Try it: All of the data that follows should be retyped exactly, please, except the pictures.

Records drawn from a dataset:
⟨

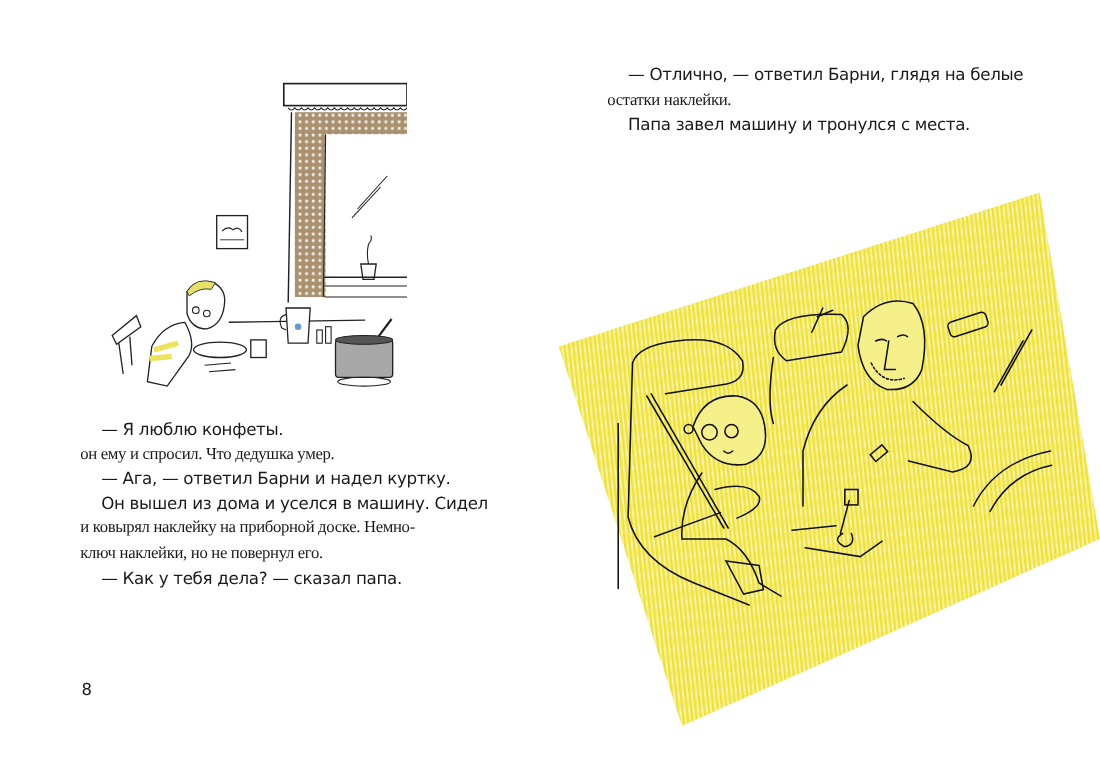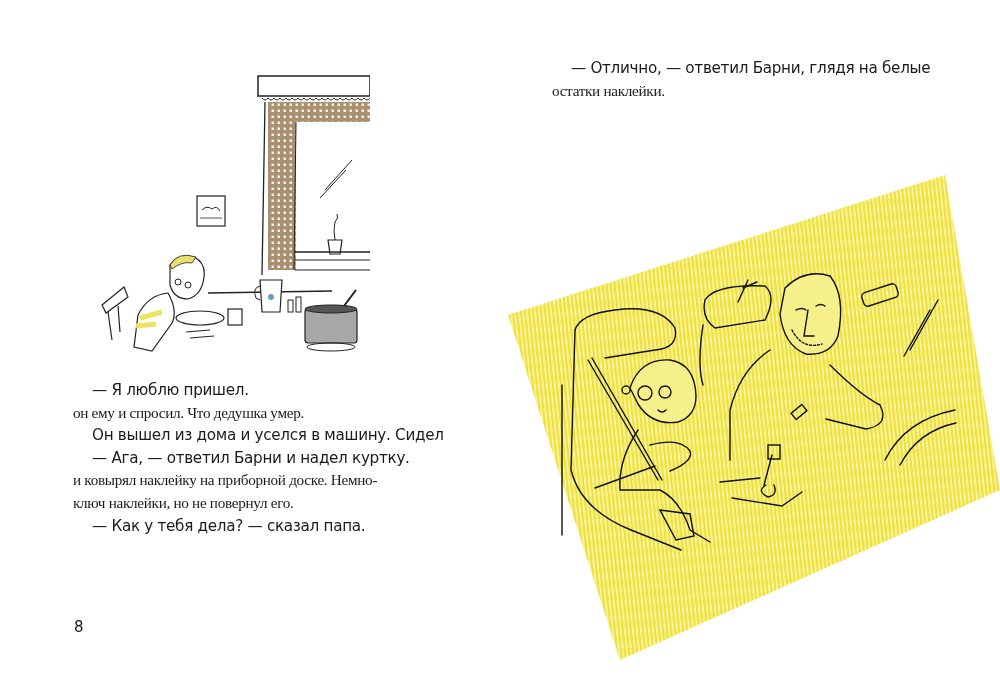--- a/index.html
+++ b/index.html
@@ -76,36 +76,37 @@
     <rect x="198" y="240" width="5" height="12" fill="none" stroke="#222"></rect>
     <rect x="206" y="237" width="5" height="15" fill="none" stroke="#222"></rect>
 
     <rect x="215" y="249" width="52" height="34" rx="3" fill="#a8a8a8" stroke="#222" stroke-width="1.2"></rect>
     <ellipse cx="241" cy="249" rx="26" ry="4" fill="#555" stroke="#222"></ellipse>
     <line x1="254" y1="246" x2="266" y2="230" stroke="#222" stroke-width="2"></line>
     <ellipse cx="241" cy="287" rx="24" ry="4" fill="none" stroke="#222"></ellipse>
   </svg>
 
   <div class="text-block" style="left:73px; top:379px;">
-    <p>— Я люблю пришел.</p>
+    <p>— Я люблю конфеты.</p>
     <p class="noindent">он ему и спросил. Что дедушка умер.</p>
+    <p>— Ага, — ответил Барни и надел куртку.</p>
     <p>Он вышел из дома и уселся в машину. Сидел</p>
-    <p>— Ага, — ответил Барни и надел куртку.</p>
     <p class="noindent">и ковырял наклейку на приборной доске. Немно-</p>
     <p class="noindent">ключ наклейки, но не повернул его.</p>
     <p>— Как у тебя дела? — сказал папа.</p>
   </div>
 
   <div class="page-number">8</div>
 </div>
 
 <div class="page page-right">
   <div class="text-block" style="left:52px; top:57px;">
     <p>— Отлично, — ответил Барни, глядя на белые</p>
     <p class="noindent">остатки наклейки.</p>
+    <p>Папа завел машину и тронулся с места.</p>
   </div>
 
   <svg width="500" height="500" viewBox="0 0 500 500" style="left:0px; top:160px;">
     <defs>
       <pattern id="crayon" width="4" height="14" patternUnits="userSpaceOnUse" patternTransform="rotate(-6)">
         <rect width="4" height="14" fill="#f6f08a"></rect>
         <rect x="0" y="0" width="2" height="14" fill="#efe13a"></rect>
         <rect x="2.5" y="3" width="1" height="6" fill="#fbf7c6"></rect>
       </pattern>
     </defs>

⟩

Written answer:
--- a/index.html
+++ b/index.html
@@ -76,36 +76,37 @@
     <rect x="198" y="240" width="5" height="12" fill="none" stroke="#222"></rect>
     <rect x="206" y="237" width="5" height="15" fill="none" stroke="#222"></rect>
 
     <rect x="215" y="249" width="52" height="34" rx="3" fill="#a8a8a8" stroke="#222" stroke-width="1.2"></rect>
     <ellipse cx="241" cy="249" rx="26" ry="4" fill="#555" stroke="#222"></ellipse>
     <line x1="254" y1="246" x2="266" y2="230" stroke="#222" stroke-width="2"></line>
     <ellipse cx="241" cy="287" rx="24" ry="4" fill="none" stroke="#222"></ellipse>
   </svg>
 
   <div class="text-block" style="left:73px; top:379px;">
-    <p>— Я люблю пришел.</p>
+    <p>— Я люблю конфеты.</p>
     <p class="noindent">он ему и спросил. Что дедушка умер.</p>
+    <p>— Ага, — ответил Барни и надел куртку.</p>
     <p>Он вышел из дома и уселся в машину. Сидел</p>
-    <p>— Ага, — ответил Барни и надел куртку.</p>
     <p class="noindent">и ковырял наклейку на приборной доске. Немно-</p>
     <p class="noindent">ключ наклейки, но не повернул его.</p>
     <p>— Как у тебя дела? — сказал папа.</p>
   </div>
 
   <div class="page-number">8</div>
 </div>
 
 <div class="page page-right">
   <div class="text-block" style="left:52px; top:57px;">
     <p>— Отлично, — ответил Барни, глядя на белые</p>
     <p class="noindent">остатки наклейки.</p>
+    <p>Папа завел машину и тронулся с места.</p>
   </div>
 
   <svg width="500" height="500" viewBox="0 0 500 500" style="left:0px; top:160px;">
     <defs>
       <pattern id="crayon" width="4" height="14" patternUnits="userSpaceOnUse" patternTransform="rotate(-6)">
         <rect width="4" height="14" fill="#f6f08a"></rect>
         <rect x="0" y="0" width="2" height="14" fill="#efe13a"></rect>
         <rect x="2.5" y="3" width="1" height="6" fill="#fbf7c6"></rect>
       </pattern>
     </defs>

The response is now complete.